→ **TASK GOAL**: Every line from the one containing "- You should" to the final line of the material below must be reproduced exactly; leave out all other lines.

→ **RECORDS TO PROCESS**:
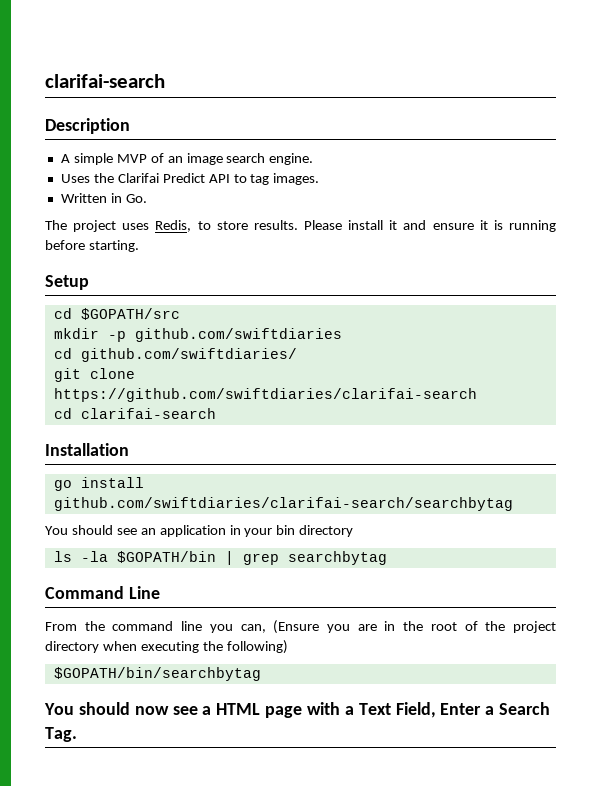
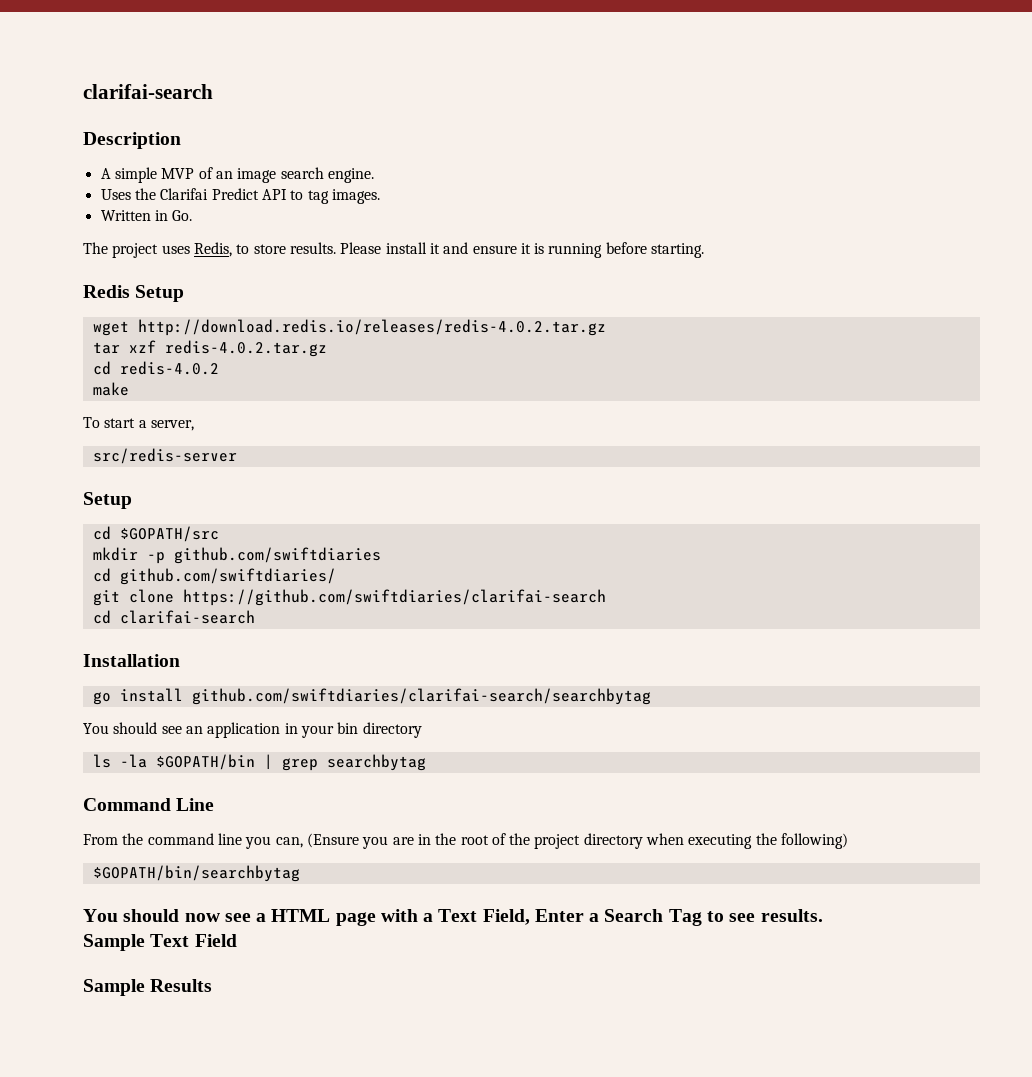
+ Redis Setup
+ wget http://download.redis.io/releases/redis-4.0.2.tar.gz
+ tar xzf redis-4.0.2.tar.gz
+ cd redis-4.0.2
+ make
+ To start a server,
+ src/redis-server
- You should now see a HTML page with a Text Field, Enter a Search Tag.
+ You should now see a HTML page with a Text Field, Enter a Search Tag to see results.
+ Sample Text Field
+ Sample Results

→ **WRITTEN ANSWER**:
- You should now see a HTML page with a Text Field, Enter a Search Tag.
+ You should now see a HTML page with a Text Field, Enter a Search Tag to see results.
+ Sample Text Field
+ Sample Results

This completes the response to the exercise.